非化石燃料の起源を検証する手段として、C14テスト(炭素同位体比分析)が採用される。この検査は、化石燃料に含まれない短寿命の炭素同位体「C14」の割合を測定し、大気中の標準的なレベルと比較することで、サンプル燃料が非化石起源であるかどうかを科学的に証明する。

2027年以降のMotoGP燃料は、次のいずれかの方法で得られるものに限定される
- バイオ燃料(バイオ由来の資源から生成された燃料)
- e-フューエル(大気中のCO2を直接捕集して生成された合成燃料)
これらの燃料は、燃焼時に排出される炭素量が、燃料生成過程で事前に大気中から取り込まれた分と等しくなるため、理論上はカーボンニュートラルとなる。

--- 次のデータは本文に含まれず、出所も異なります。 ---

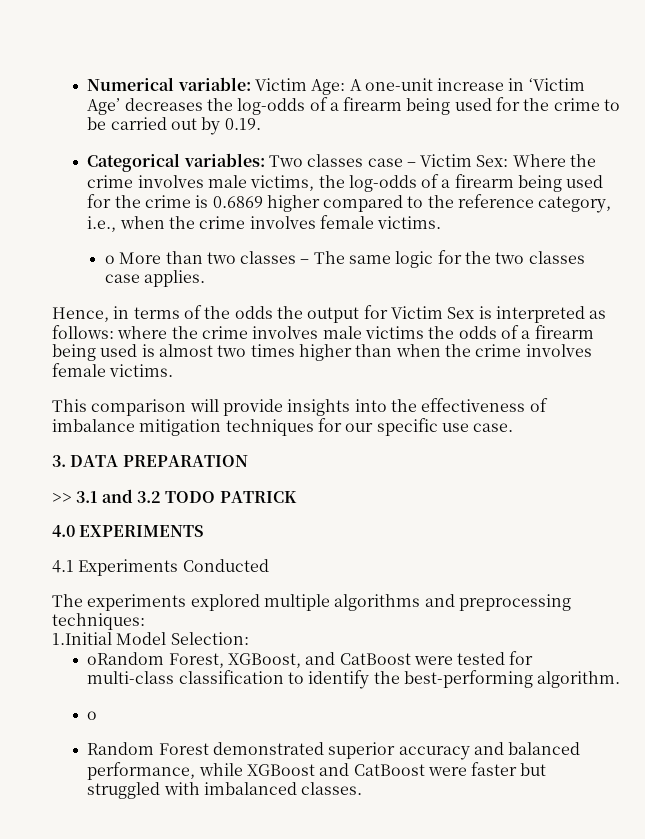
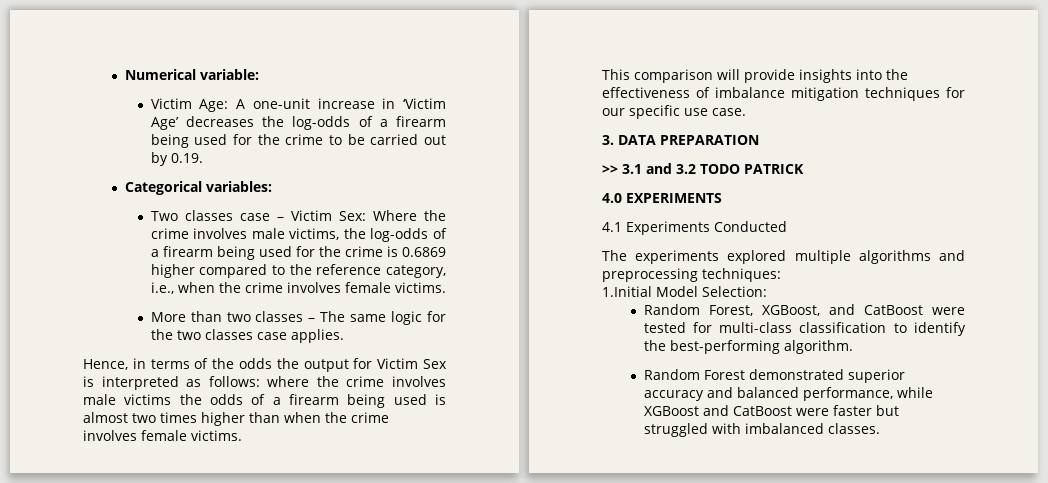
- Numerical variable: Victim Age: A one-unit increase in ‘Victim Age’ decreases the log-odds of a firearm being used for the crime to be carried out by 0.19.
+ Numerical variable:
+ Victim Age: A one-unit increase in ‘Victim Age’ decreases the log-odds of a firearm being used for the crime to be carried out by 0.19.
- Categorical variables: Two classes case – Victim Sex: Where the crime involves male victims, the log-odds of a firearm being used for the crime is 0.6869 higher compared to the reference category, i.e., when the crime involves female victims.
+ Categorical variables:
+ Two classes case – Victim Sex: Where the crime involves male victims, the log-odds of a firearm being used for the crime is 0.6869 higher compared to the reference category, i.e., when the crime involves female victims.
- o More than two classes – The same logic for the two classes case applies.
+ More than two classes – The same logic for the two classes case applies.
- oRandom Forest, XGBoost, and CatBoost were tested for multi-class classification to identify the best-performing algorithm.
- o
+ Random Forest, XGBoost, and CatBoost were tested for multi-class classification to identify the best-performing algorithm.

MotoGPではすでに2024年から燃料に40%以上の非化石成分を義務付けており、今回の発表はその段階的な移行の最終ステップにあたる。完全な非化石燃料への移行は、モータースポーツにおける持続可能性を大きく前進させる画期的な決定である。
この新基準により、MotoGPは環境負荷を軽減しながらも、最先端のパフォーマンスを維持する持続可能なレースシリーズへの転換を目指していく。